Exercise materials START

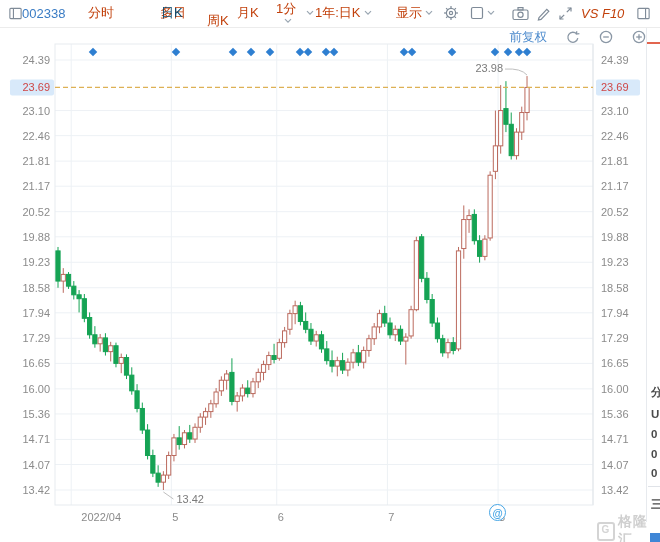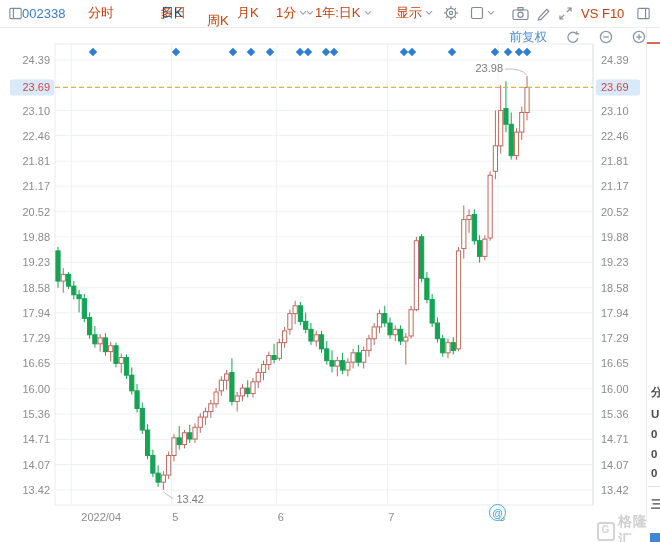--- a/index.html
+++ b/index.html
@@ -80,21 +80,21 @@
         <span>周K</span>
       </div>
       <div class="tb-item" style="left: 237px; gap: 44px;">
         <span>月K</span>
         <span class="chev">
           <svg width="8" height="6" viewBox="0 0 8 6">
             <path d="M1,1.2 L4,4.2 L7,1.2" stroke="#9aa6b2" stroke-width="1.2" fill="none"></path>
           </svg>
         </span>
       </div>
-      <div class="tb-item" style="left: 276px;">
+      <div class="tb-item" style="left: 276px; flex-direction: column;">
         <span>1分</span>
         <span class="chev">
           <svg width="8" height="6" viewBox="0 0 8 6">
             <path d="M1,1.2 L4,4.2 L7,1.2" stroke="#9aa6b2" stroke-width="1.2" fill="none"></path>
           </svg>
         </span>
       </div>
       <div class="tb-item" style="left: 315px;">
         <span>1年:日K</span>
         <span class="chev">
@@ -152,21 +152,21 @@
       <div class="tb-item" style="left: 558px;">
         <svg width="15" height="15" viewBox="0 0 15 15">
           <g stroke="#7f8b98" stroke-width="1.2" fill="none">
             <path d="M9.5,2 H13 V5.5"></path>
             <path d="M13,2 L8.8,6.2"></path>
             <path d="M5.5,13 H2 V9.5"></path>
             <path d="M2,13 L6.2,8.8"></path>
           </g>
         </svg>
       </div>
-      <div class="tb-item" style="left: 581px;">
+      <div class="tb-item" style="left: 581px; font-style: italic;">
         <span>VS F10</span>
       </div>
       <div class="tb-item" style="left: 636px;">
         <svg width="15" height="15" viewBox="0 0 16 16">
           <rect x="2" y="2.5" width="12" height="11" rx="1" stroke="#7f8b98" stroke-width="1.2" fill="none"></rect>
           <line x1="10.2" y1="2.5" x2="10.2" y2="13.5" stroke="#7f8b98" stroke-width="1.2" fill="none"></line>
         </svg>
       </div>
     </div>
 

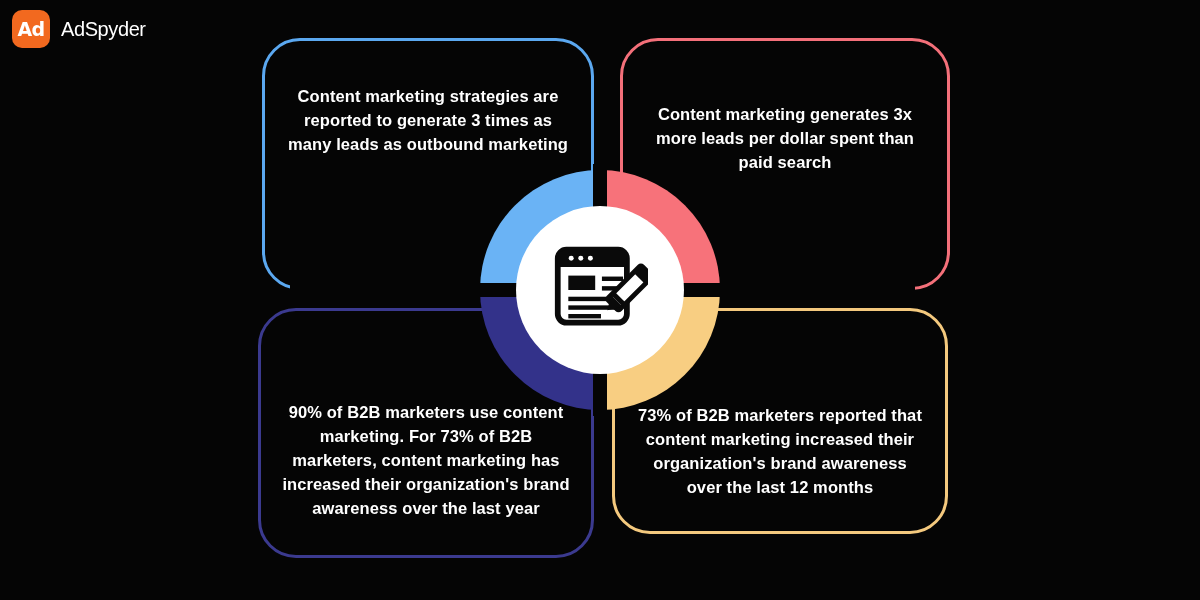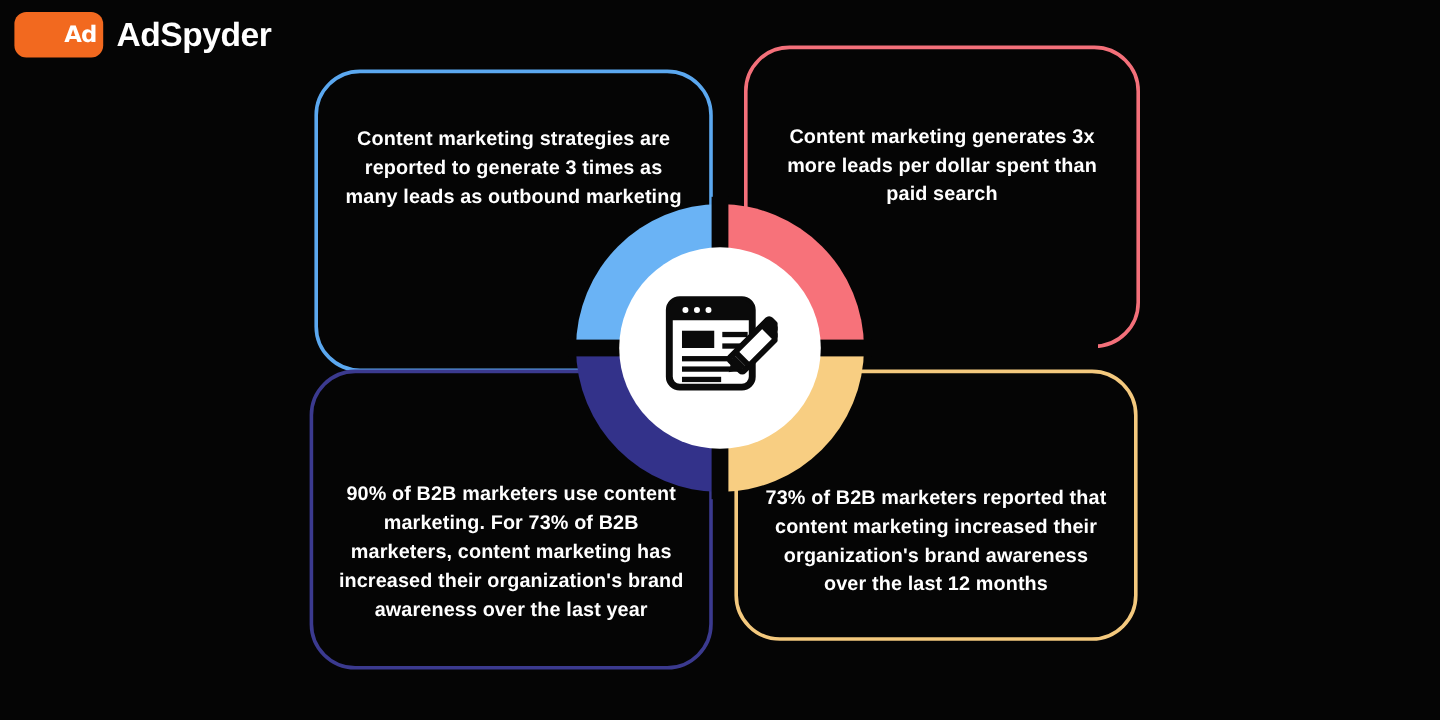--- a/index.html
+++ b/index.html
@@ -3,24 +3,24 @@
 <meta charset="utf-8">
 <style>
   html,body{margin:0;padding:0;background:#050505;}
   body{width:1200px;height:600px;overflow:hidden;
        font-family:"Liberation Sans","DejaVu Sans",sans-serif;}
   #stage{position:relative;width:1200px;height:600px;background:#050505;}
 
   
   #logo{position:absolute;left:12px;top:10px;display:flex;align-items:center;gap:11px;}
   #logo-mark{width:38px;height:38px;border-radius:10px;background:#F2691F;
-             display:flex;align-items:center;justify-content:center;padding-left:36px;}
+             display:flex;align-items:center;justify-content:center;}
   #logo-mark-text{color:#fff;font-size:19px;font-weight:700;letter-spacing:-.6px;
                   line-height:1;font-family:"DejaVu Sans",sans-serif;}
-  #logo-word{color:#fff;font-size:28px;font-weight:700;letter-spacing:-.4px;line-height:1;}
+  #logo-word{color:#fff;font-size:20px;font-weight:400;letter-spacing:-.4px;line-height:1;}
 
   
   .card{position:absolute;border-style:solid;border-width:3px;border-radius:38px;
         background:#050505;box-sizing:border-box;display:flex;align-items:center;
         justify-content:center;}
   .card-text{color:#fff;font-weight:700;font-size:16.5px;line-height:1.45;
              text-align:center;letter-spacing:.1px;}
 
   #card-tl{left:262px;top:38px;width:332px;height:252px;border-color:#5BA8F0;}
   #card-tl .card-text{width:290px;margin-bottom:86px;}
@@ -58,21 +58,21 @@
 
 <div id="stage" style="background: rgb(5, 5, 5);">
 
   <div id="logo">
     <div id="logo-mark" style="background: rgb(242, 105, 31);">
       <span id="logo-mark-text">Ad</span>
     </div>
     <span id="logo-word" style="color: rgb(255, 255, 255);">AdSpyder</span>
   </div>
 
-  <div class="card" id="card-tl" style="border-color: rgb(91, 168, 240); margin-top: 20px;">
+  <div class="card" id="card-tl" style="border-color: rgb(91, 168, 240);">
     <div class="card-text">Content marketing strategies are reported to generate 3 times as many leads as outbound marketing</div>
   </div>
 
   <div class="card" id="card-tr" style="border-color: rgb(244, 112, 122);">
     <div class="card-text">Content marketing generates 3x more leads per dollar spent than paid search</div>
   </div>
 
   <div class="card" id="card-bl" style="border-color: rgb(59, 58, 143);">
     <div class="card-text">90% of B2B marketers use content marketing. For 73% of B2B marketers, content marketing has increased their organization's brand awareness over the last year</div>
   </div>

Exercise materials END

■ What this task involves:
All lines of the entries containing the string "center" must be shown in full.

■ Answer below:
   #logo{position:absolute;left:12px;top:10px;display:flex;align-items:center;gap:11px;}
-             display:flex;align-items:center;justify-content:center;padding-left:36px;}
+             display:flex;align-items:center;justify-content:center;}
         background:#050505;box-sizing:border-box;display:flex;align-items:center;
         justify-content:center;}
              text-align:center;letter-spacing:.1px;}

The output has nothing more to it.